There's many ways scientists can analyze their RNAseq data, which meant I needed to strike a balance between giving smart defaults and giving flexibility. I focused on an opinionated set of tools that would meet the analytical needs for 85% of our users, while introducing tweakable parameters and views to each of these tools. Our three main analysis tools allowed users to:
- Pick genes they want to see gene expression of in real time.
- Generate volcano plots from pairwise comparisons to identify lists of "top hit" genes.
- Contextualize gene hits with functional pathway grouping to show if entire functions were being affected by a treatment condition
Interactive data exploration
RNAseq analysis is fundamentally a non-linear investigation. A researcher doesn't ask one question and move on. They ask a question, get a partial answer, and immediately need to interrogate that answer from a different angle. Unfortunately, RNAseq analysis results have historically been shared on static slides, which puts a huge obstacle to following up any additional investigative threads. I took advantage of our browser-based implementation and heavily used interactivity to connect the dots between our analysis tools. Users could follow up on threads of investigation in a single gesture.

The persistent gene picker at the top externalizes a user's working hypothesis: "These are the genes I am currently thinking about." The volcano plot on the left shows which genes are top hits for differential expression, and pathways with the most differential expression are bubbled to the top. Clicking on a functional pathway closes the loop for investigation by adding them into the gene picker.

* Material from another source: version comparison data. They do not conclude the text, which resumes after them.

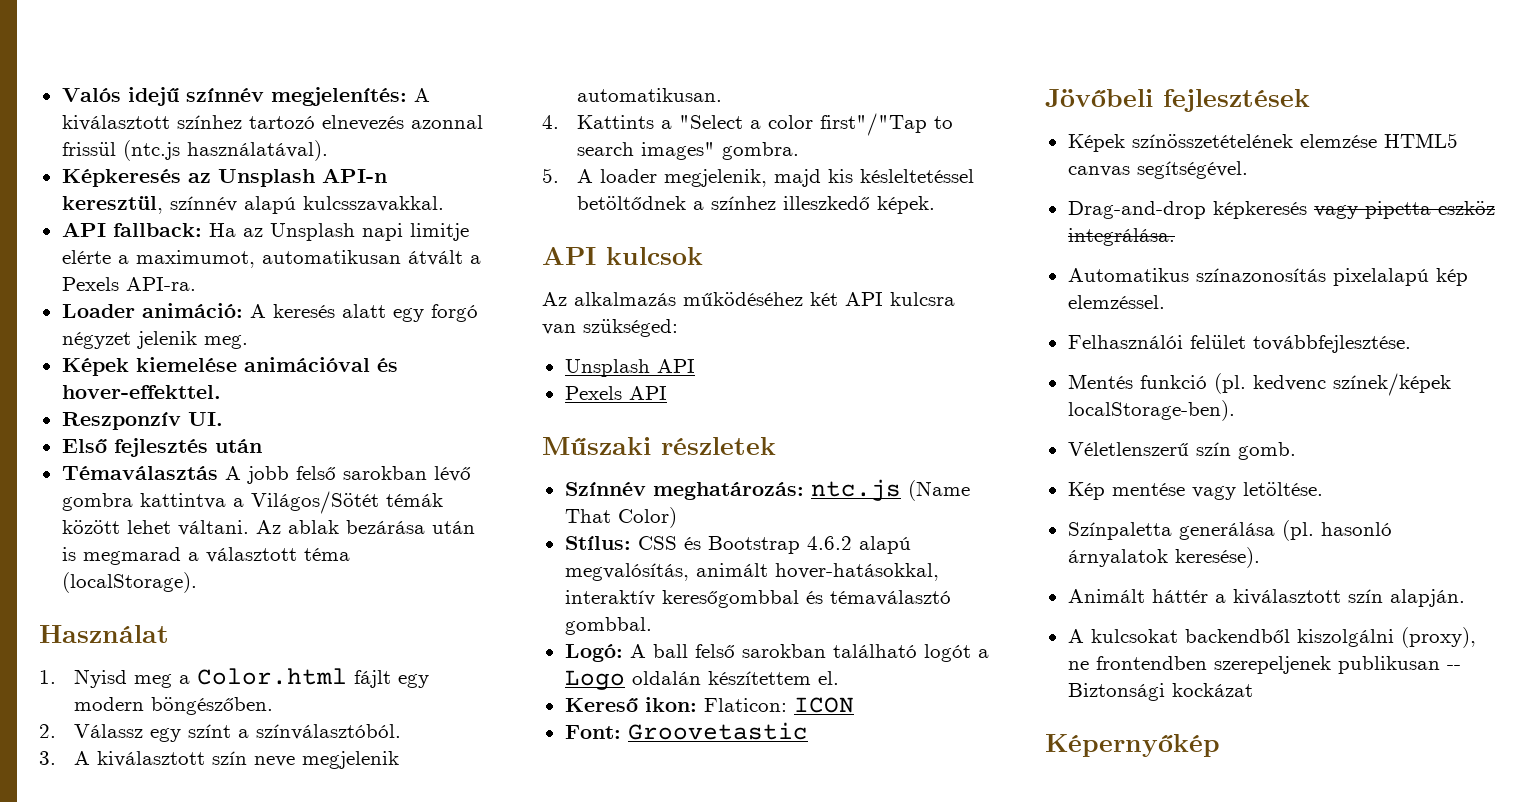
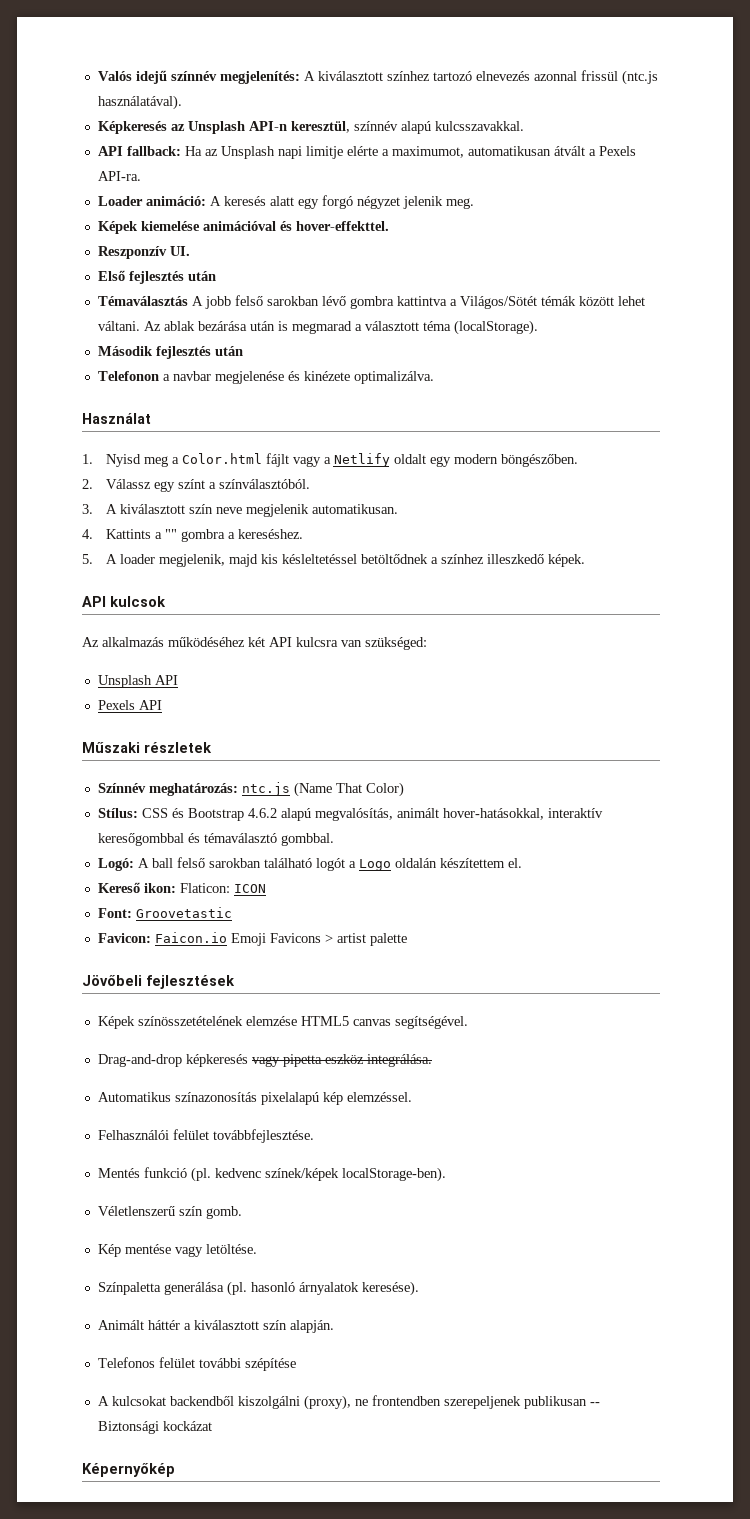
+ Második fejlesztés után
+ Telefonon a navbar megjelenése és kinézete optimalizálva.
- 1. Nyisd meg a Color.html fájlt egy modern böngészőben.
+ 1. Nyisd meg a Color.html fájlt vagy a Netlify oldalt egy modern böngészőben.
- 4. Kattints a "Select a color first"/"Tap to search images" gombra.
+ 4. Kattints a "" gombra a kereséshez.
+ Favicon: Faicon.io Emoji Favicons > artist palette
+ Telefonos felület további szépítése

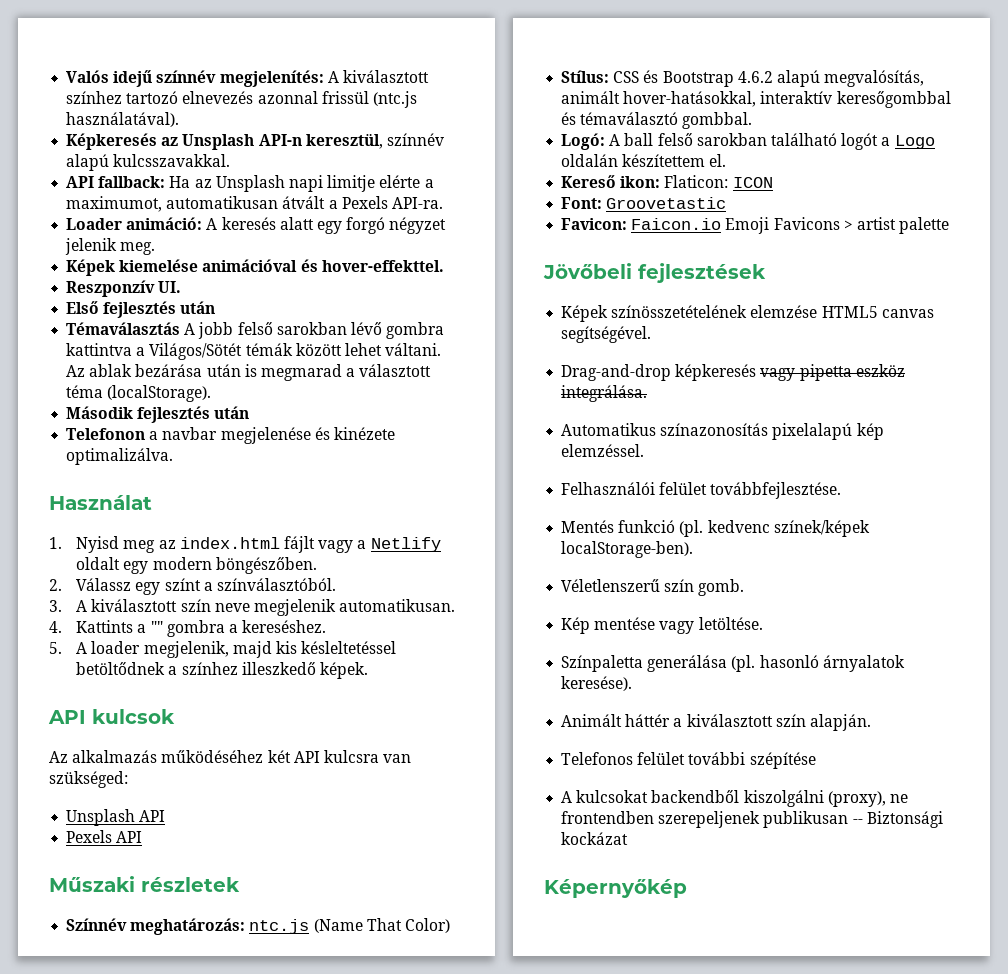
- 1. Nyisd meg a Color.html fájlt vagy a Netlify oldalt egy modern böngészőben.
+ 1. Nyisd meg az index.html fájlt vagy a Netlify oldalt egy modern böngészőben.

By using a default of "30 Most Variable Genes" in the gene picker, users immediately land on interesting, explorable data when they open their results delivery. Saved gene lists allowed users to save investigative threads. The expression plot shown is optimized to be performant when pulling expression data from any of the ~20,000 genes (rows) across >100 samples (columns).
AI Tools for Scientists
I conducted a research sprint to understand how users were already using LLMs with their data, what built and lost trust, and what ways agentic interactions could provide the most value. What emerged was that our users:
- Wanted to understand the transcriptional impact of their experimental variables as quickly as possible.
- Relied on LLMs for methodology of higher-complexity analyses, but still wanted to independently run analysis for papers or meetings.
- Needed to understand how data quality issues impacted results, and how to adjust analysis accordingly.
Based on these findings, I focused on designing an agentic chat that was an analytical co-pilot rather than an interpreter. The agent is able to compare with literature, explain analyses, even change the state of the page — filters, groupings, plot generation — but does not tell scientists what it means or what the next experimental step is. The focus was quickly expanding the surface of analysis (removing the manual step of putting together individual comparisons and plots) without generating scientific conclusions for the scientist.

Based on the user's instructions to follow up on a specific treatment condition (M1), the agent is able to identify the right set of comparisons, pull the top set of gene hits, and pull up the expression heatmap at the top of the page to show expression for relevant genes in that condition (M1) compared to a control (undifferntiated).

We also use LLMs to remove tedious tasks such as categorizing replicate samples into the same treatment category, or generating pairwise comparisons based on sample or category name.